Haiku has gone through growth spurt after growth spurt. With the Keuring approaching I just have to put blinders on somedays and hope that she doesn't look downhill and like a mule. In her growth, she's put on a full hand and at least 100lbs of topline in the hind end. Her weight looks great. I wish she would gain some width in the chest, but I think that will be given with time.

Still I know I'm being picky, for a three year old she's very much ahead of her group. I'm lucky to get to view other US based three year olds frequently, many of which aren't started or in any shape to be started.

Over the past weekend we went out and trained with Elly Schobel, who came by to teach over two days. Elly, aside from being a good friend,  is an excellent teacher with a very straightforward approach that is rooted in producing good basics. She's very good with not just with the mature horses, but has a really solid view of what young horses are. Plus we jive well.

Having a fresh on the mares was really important to me- simply because I see the same horses day in and out and sometimes the training becomes plateaued or I'm getting stuck in an approach. Despite having the August 30 outing on our calendar, Elly encouraged us to keep focusing in on the smaller details while focusing in on the larger picture at hand. Even in the arena, I forgot that we could change things up with different little gymnastic exercises to focus in on making the bodies more reactive.

Overall, things are cooking and in spite of my personal opinion things are progressing once again. 

Sunday, August 2, 2015

Tough skin, Elastic Heart

Bringing out young horses is always an adventure, and much like Forrest Gump's saying, it's much like a box of chocolates, you never know what you're going to get.

Flair has been off the property in an unofficial capacity a few times.
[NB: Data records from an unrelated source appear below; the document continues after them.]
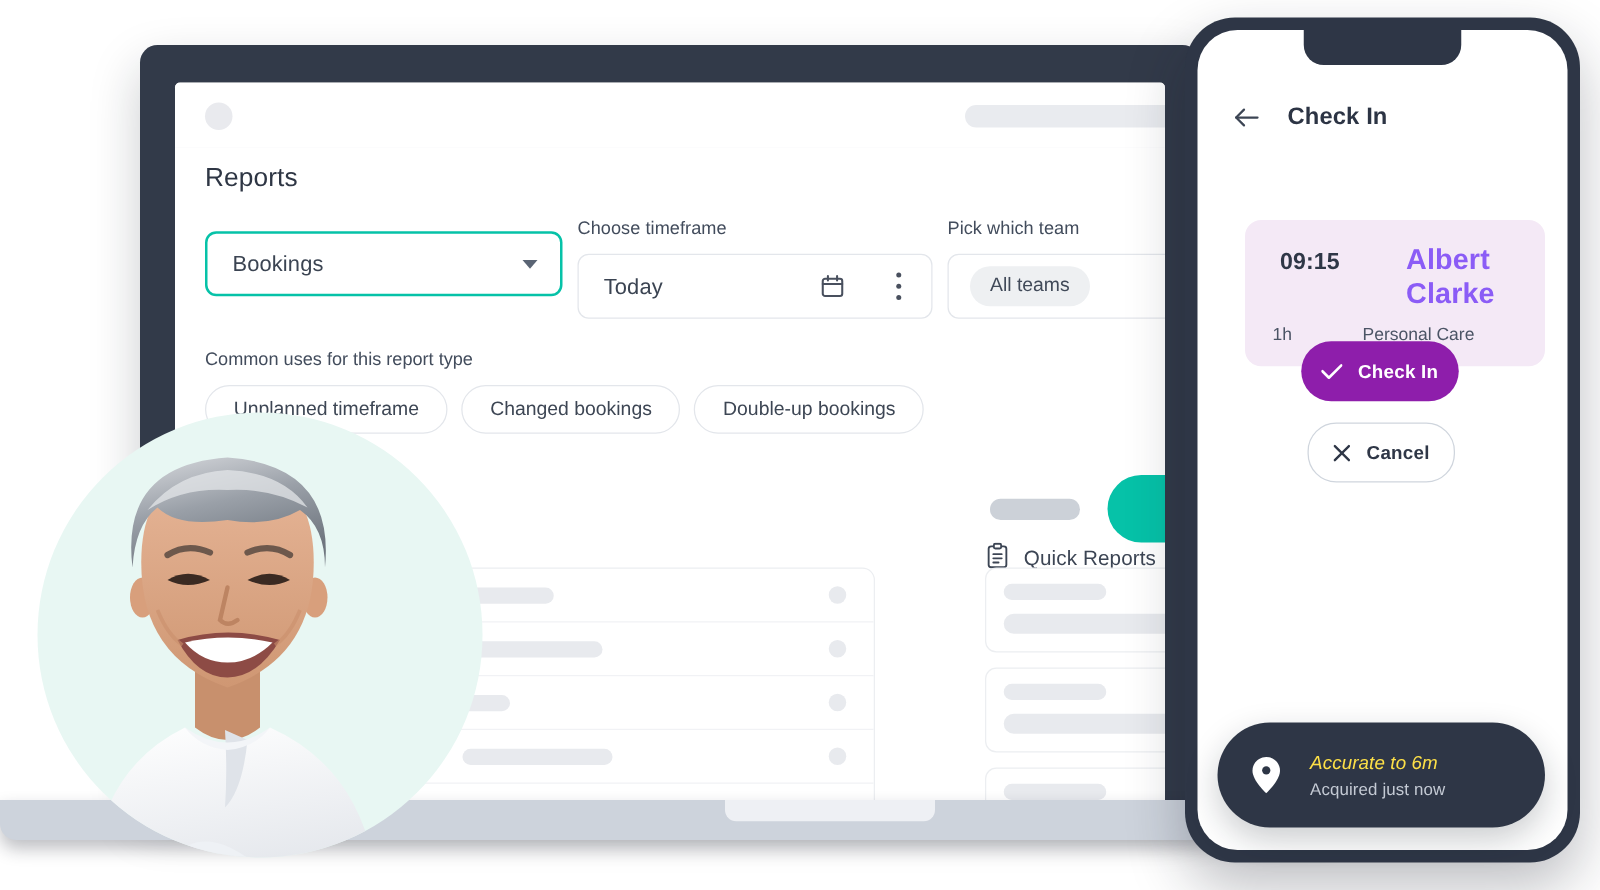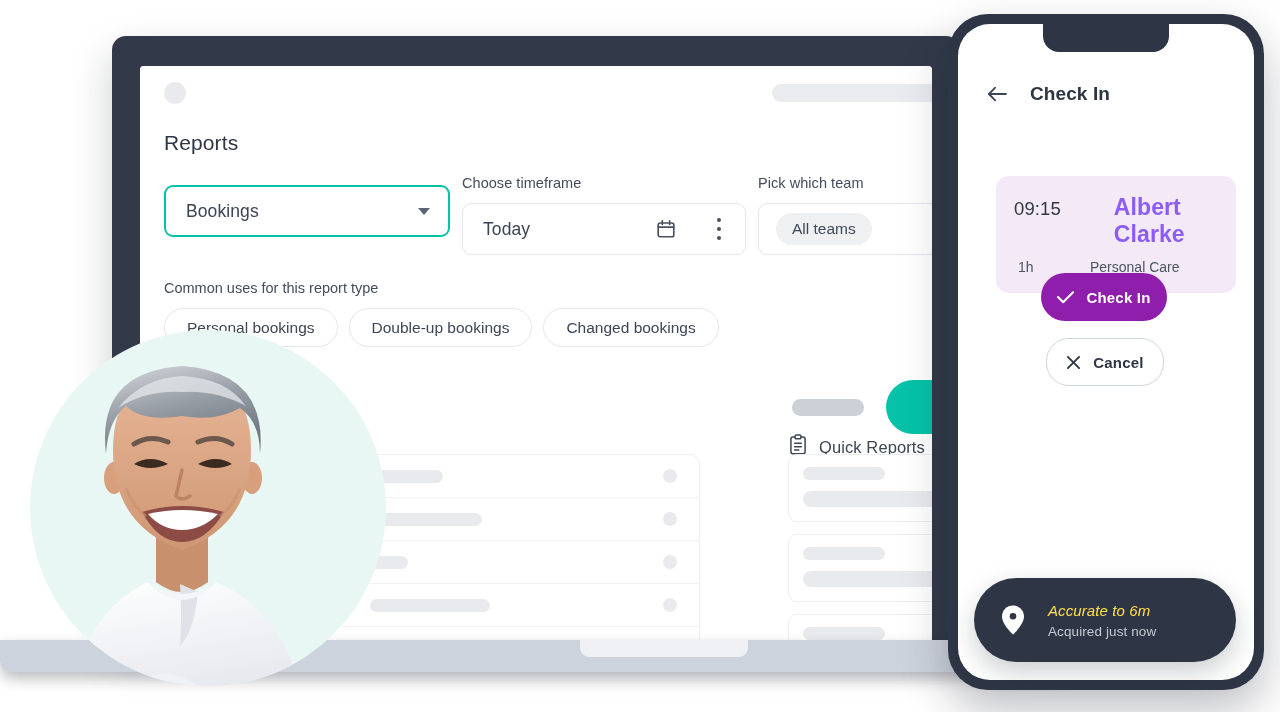--- a/index.html
+++ b/index.html
@@ -153,21 +153,21 @@
 
   .ph-header{position:absolute;left:0;top:46px;width:100%;height:48px;display:flex;align-items:center;}
   .ph-back{margin-left:28px;display:flex;align-items:center;}
   .ph-title{margin-left:22px;font-size:19px;color:#2c3444;font-weight:700;letter-spacing:.1px;}
 
   .appt-card{
     position:absolute;left:38px;top:152px;width:240px;
     background:#f4e9f6;border-radius:13px;padding:18px 0 18px 0;
   }
   .appt-row1{display:flex;align-items:baseline;}
-  .appt-time{margin-left:18px;font-size:18.5px;color:#2f3747;font-weight:400;letter-spacing:.1px;}
+  .appt-time{margin-left:28px;font-size:18.5px;color:#2f3747;font-weight:700;letter-spacing:.1px;}
   .appt-name{margin-left:53px;font-size:23px;color:#8b5cf6;font-weight:700;letter-spacing:.1px;}
   .appt-row2{display:flex;align-items:baseline;margin-top:11px;}
   .appt-dur{margin-left:22px;font-size:14px;color:#4b5465;width:40px;}
   .appt-svc{margin-left:32px;font-size:14px;color:#4b5465;}
 
   .btn-checkin{
     position:absolute;left:1041px;top:273px;width:126px;height:48px;
     background:#8e1eab;border-radius:24px;display:flex;align-items:center;
     justify-content:center;gap:12px;cursor:pointer;
   }
@@ -239,23 +239,23 @@
             <div class="field-label">Pick which team</div>
             <div class="control">
               <div class="team-chip">All teams</div>
             </div>
           </div>
         </div>
 
         <div class="common-label">Common uses for this report type</div>
 
         <div class="chips">
-          <div class="chip">Personal bookings</div>
+          <div class="chip">Unplanned timeframe</div>
+          <div class="chip">Changed bookings</div>
           <div class="chip">Double-up bookings</div>
-          <div class="chip">Changed bookings</div>
         </div>
 
         <div class="row-actions">
           <div class="ghost-btn"></div>
           <div class="teal-btn"></div>
         </div>
 
         <div class="quick-head">
           <span>
             <svg width="20" height="22" viewBox="0 0 24 26" fill="none" stroke="#3c4554" stroke-width="1.8" stroke-linecap="round">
She gone to the local parks, went and did opportunity classes at the little show venue, and even has done materiale over at Spy Coast.  For the most part, she's done very well.  Not everyone can say with 30 or so rides that they have a fairly straightforward horse that goes places and scores decently.

I can confidently say, we do.

Sometime around June I felt it was necessary to take her out to her first recognized show to start giving her an official record. I'm always nervous about this because developmentally, she's still on a huge learning curve and not every place is a good place to take a horse like this out.

Venues are really important to me, and I'm known for being particular about where/how I show up.

The Virginia Horse Park isn't too far off from the Kentucky Horse Park in the way of atmosphere- it's large, with active arenas. But unlike Kentucky, it's fairly quiet and the riders who ride there are mostly professionals bringing out their kids or gaining scores for Devon or Young Horse Championships. It runs an active breed show alongside it. The footing is decent and the management does a great job hosting and running the event itself.

It was an ideal match and I wasn't disappointed with the results.

Flair, through torrential rain, deep footing, wind, kamikaze pony riders,  twirling umbrellas of doom and arena switches was unfazed and managed to pull out a solid score at Training one, ending third in a class of 12 experienced horses.

It was good to be back after a hiatus. It was good to see familiar faces and be in the fold again and I'm looking forward to eventually getting back myself.

Back at home the focus has shifted to the Keuring in August. I love inspection and there's a certain amount of pride this year going in. 

First is that Haiku is peaking just right for this. She's fit, and cooking right along in training. She's now regularly going off property, and is doing regular work. 

Flair with now about 45 or so rides is developing her gaits while maintaining her usual rideability. Over the next few weeks, the IBOP test is our biggest focus. Making it smooth and rideable without loosing the quality of the paces. 

Between rounds with Flair, I've begun to take back the ride. I finally got tired of sitting on the sidelines and so we have begun transitioning her over to me. She now rides five to six days per week. Three days is spent on new concept, three days are spent just stretching and the final day is either a lunge or hack day. 

Either way, we're over halfway through season, with one, maybe two more shows left in addition to keuring.